Respons Pramono usai Prabowo Minta Pemprov Jakarta Patungan Proyek Giant Sea Wall
“Saya ingin garis bawahi salah satu proyek infrastruktur yang sangat strategis, yang sangat vital bagi kita merupakan suatu mega proyek. Tapi harus kita laksanakan adalah giant sea wall, tanggul laut pantai utara Jawa,” kata Prabowo dalam sambutannya, Kamis (12/6/2025).
Prabowo lantas mencari sosok Pramono Anung. Namun, Pramono tampak tidak hadir. Prabowo pun berseloroh untuk menyelidiki ketidakhadiran Pramono.

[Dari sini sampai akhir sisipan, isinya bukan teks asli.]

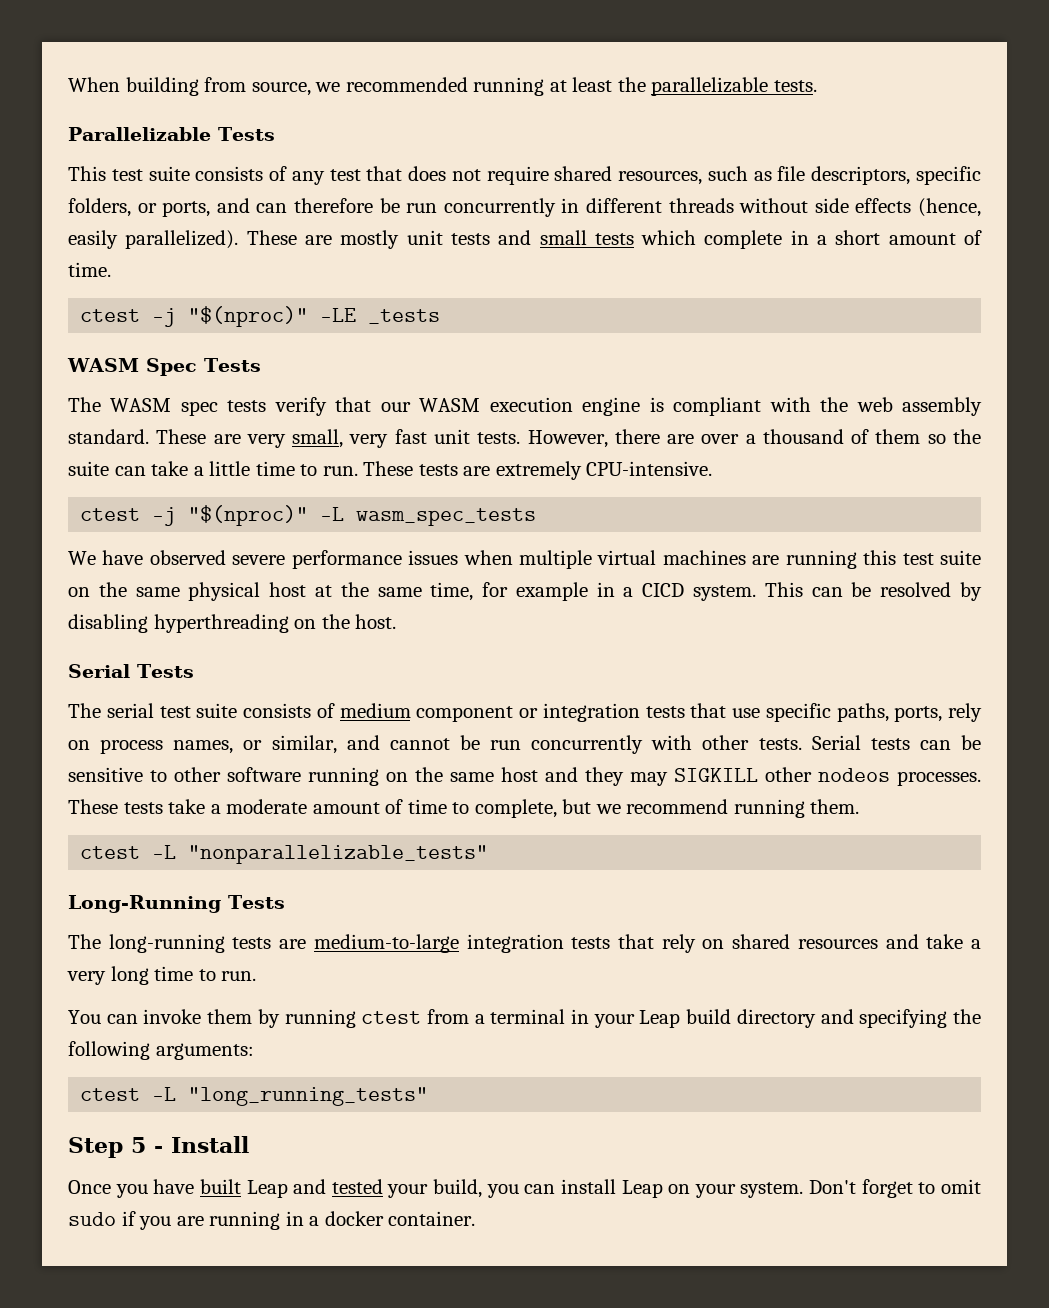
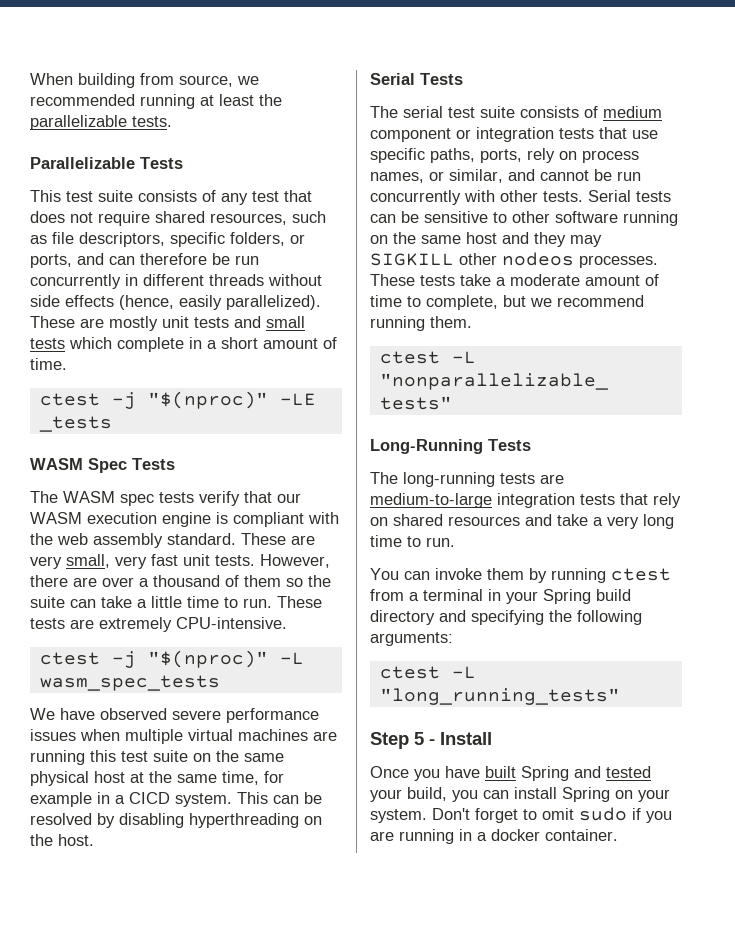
- You can invoke them by running ctest from a terminal in your Leap build directory and specifying the following arguments:
+ You can invoke them by running ctest from a terminal in your Spring build directory and specifying the following arguments:
- Once you have built Leap and tested your build, you can install Leap on your system.
+ Once you have built Spring and tested your build, you can install Spring on your system.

“Di sini gubernur DKI hadir tidak? Enggak hadir? Waduh, ini coba diselidiki kenapa tidak hadir,” ucap Prabowo disambut gelak tawa tamu.
Kendati demikian, Prabowo mengaku sudah bertemu dengan Pramono. Dari pertemuan itu, dia memastikan Pemprov Jakarta mendukung kelanjutan pembangunan giant sea wall.
“Jadi, saya bilang DKI harus urunan, pemerintah pusat urunan. Jadi kalau 8 miliar dolar AS. Katakanlah 8 tahun berarti 1 miliar dolar AS satu tahun. Menkeu sudah kelihatan tegang, melihatnya. Tenang Bu, DKI nyumbang,” kata Prabowo.
Sementara itu, Dinas SDA mengalokasikan anggaran Rp52 miliar untuk pembangunan tanggul mitigasi bencana banjir rob di kawasan Muara Angke, Penjaringan, Jakarta Utara sepanjang 1,4 kilometer. Sementara untuk pembangunan satu kilometer pada 2026 masih dalam tahap lelang.